Stored data entries
===============
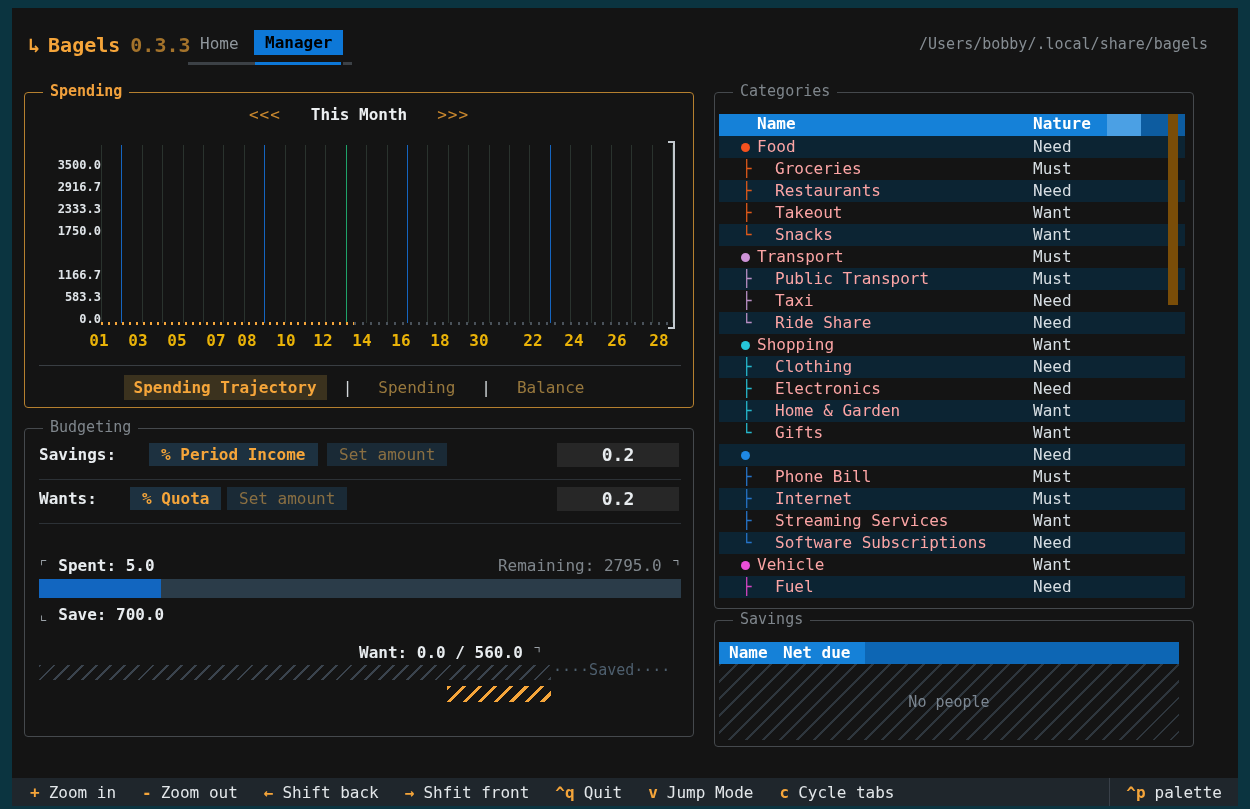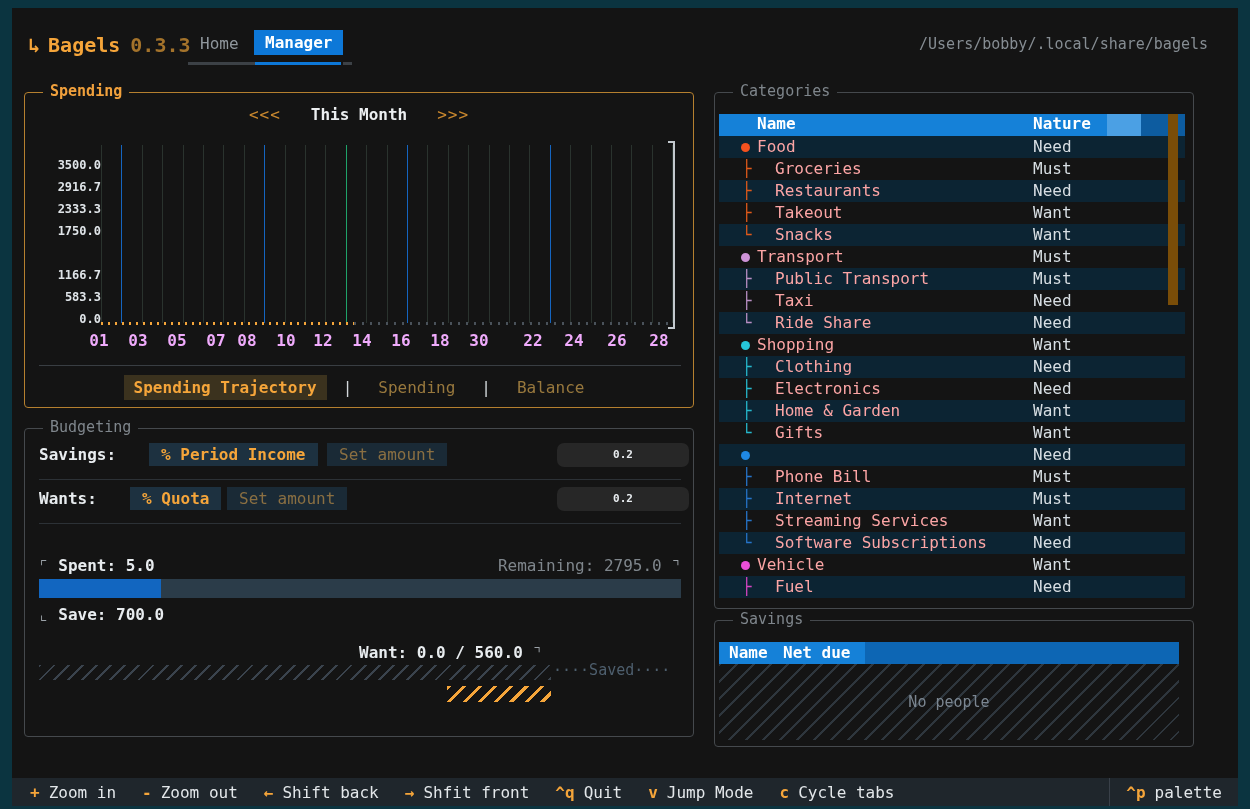--- a/index.html
+++ b/index.html
@@ -13,7 +13,7 @@
   .app-title .arrow { margin-right:8px; font-weight:bold; }
   .app-title .ver { color:#a4732b; font-weight:bold; margin-left:10px; }
   .tab-home { position:absolute; left:188px; top:26px; font-size:16px; color:#8f969c; cursor:default; }
-  .tab-manager { position:absolute; left:242px; top:22px; font-size:16px; font-weight:bold; color:#ffffff;
+  .tab-manager { position:absolute; left:242px; top:22px; font-size:16px; font-weight:bold; color:#000000;
                  background:#0d78d8; padding:3px 11px; }
   .u-home { position:absolute; left:176px; top:54px; width:74px; height:3px; background:#3c4146; }
   .u-manager { position:absolute; left:243px; top:54px; width:86px; height:3px; background:#0d78d8; }

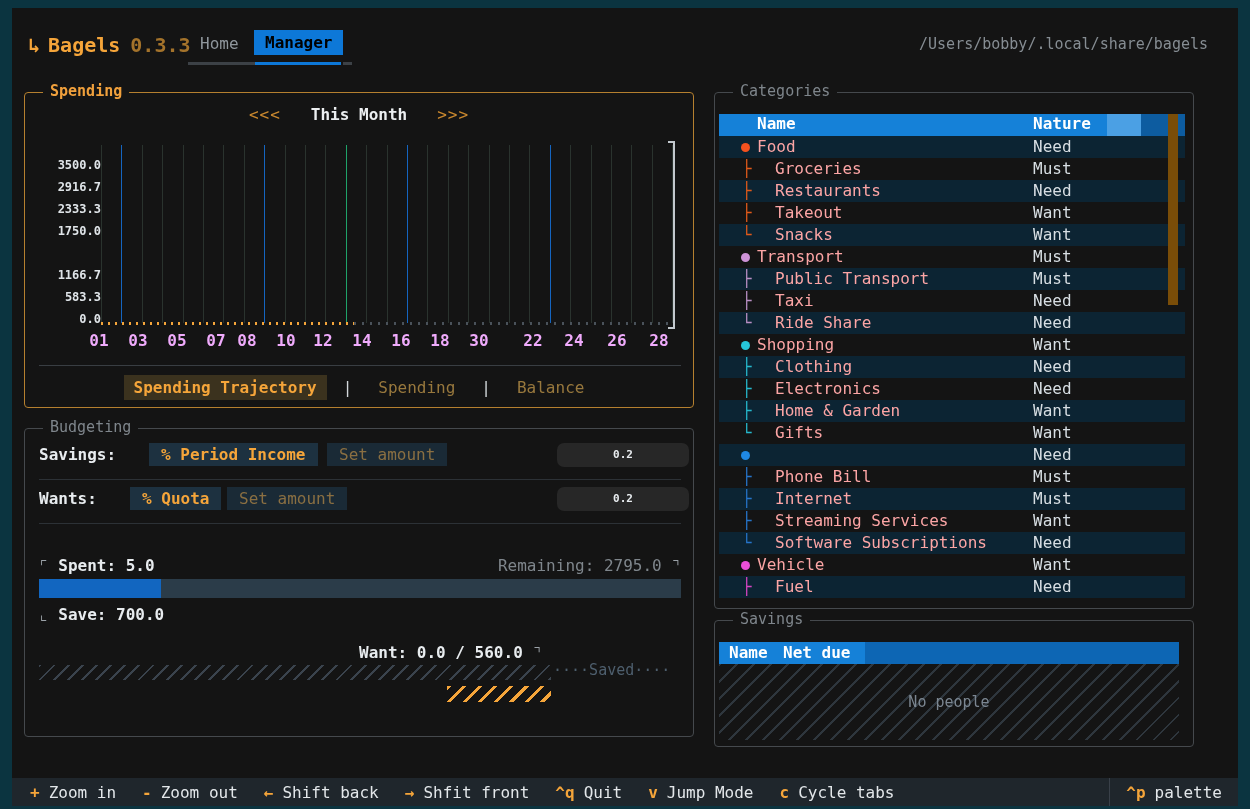--- a/index.html
+++ b/index.html
@@ -45,7 +45,7 @@
     background:repeating-linear-gradient(90deg,#f5a53a 0 2px,transparent 2px 7px); }
   .base-dots.projected { left:329px; width:314px;
     background:repeating-linear-gradient(90deg,#4a525a 0 2px,transparent 2px 8px); }
-  .xtick { position:absolute; top:238px; transform:translateX(-50%); font-size:16px; font-weight:bold; color:#f0abfc; }
+  .xtick { position:absolute; top:238px; transform:translateX(-50%); font-size:16px; font-weight:bold; color:#eab308; }
   .chart-divider { position:absolute; left:14px; top:272px; width:642px; height:1px; background:#393e43; }
   .chart-tabs { position:absolute; left:0; top:282px; width:100%; display:flex; justify-content:center;
                 align-items:center; gap:16px; font-size:16px; }

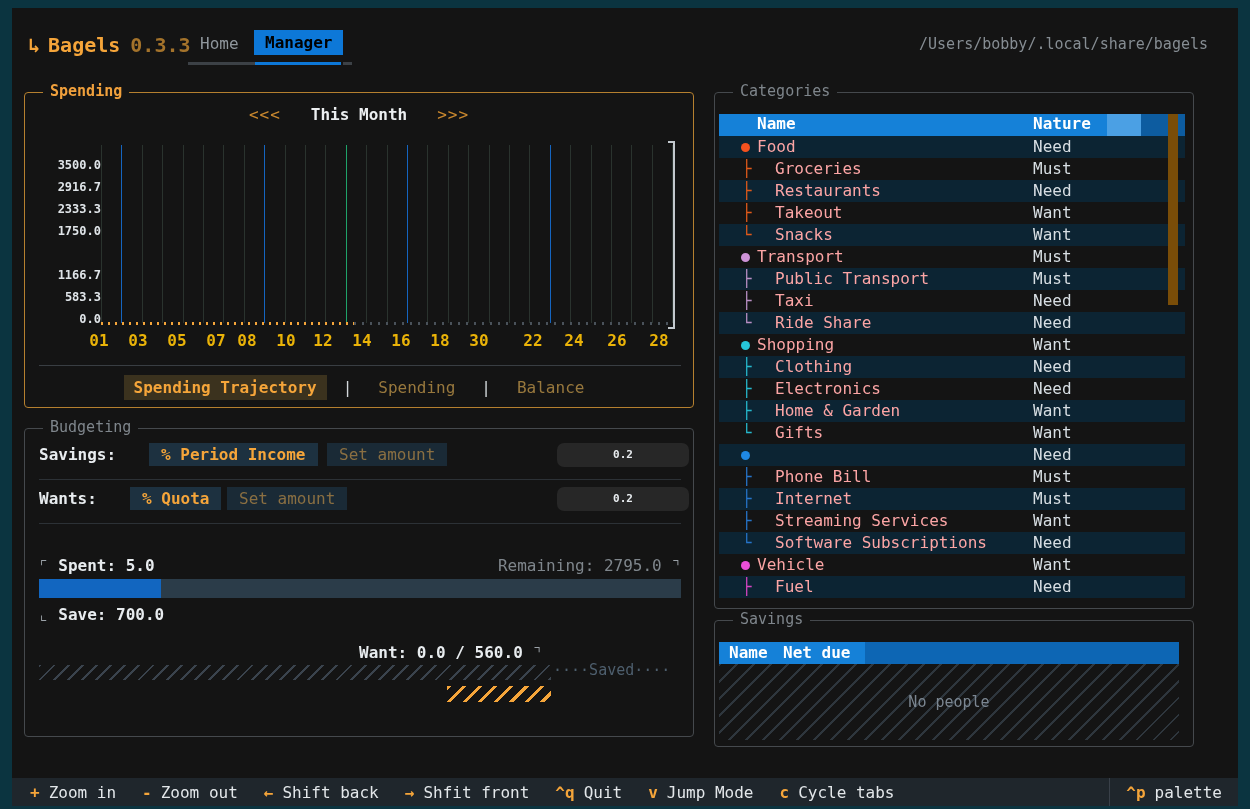--- a/index.html
+++ b/index.html
@@ -58,8 +58,8 @@
   .b-label { position:absolute; left:14px; font-size:16px; font-weight:bold; color:#e8ecef; }
   .mode-btn { position:absolute; font-size:16px; padding:2px 12px; background:#1a2a36; color:#8a6f42; cursor:default; }
   .mode-btn.active { background:#1d3140; color:#f5a53a; font-weight:bold; }
-  .value-box { position:absolute; left:532px; width:132px; height:24px; background:#272727; color:#e8ecef;
-               font-size:11px; font-weight:bold; text-align:center; line-height:24px;border-radius:7px; }
+  .value-box { position:absolute; left:532px; width:122px; height:24px; background:#272727; color:#e8ecef;
+               font-size:18px; font-weight:bold; text-align:center; line-height:24px; }
   .b-sep { position:absolute; left:14px; width:642px; height:1px; background:#2c3136; }
   .bracket { color:#9ba2a8; font-weight:normal; }
   .spent-label { position:absolute; left:14px; top:127px; font-size:16px; font-weight:bold; color:#e8ecef; }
===============
Where a line in the entries holds "linear", copy that line.

     background:repeating-linear-gradient(90deg,#f5a53a 0 2px,transparent 2px 7px); }
     background:repeating-linear-gradient(90deg,#4a525a 0 2px,transparent 2px 8px); }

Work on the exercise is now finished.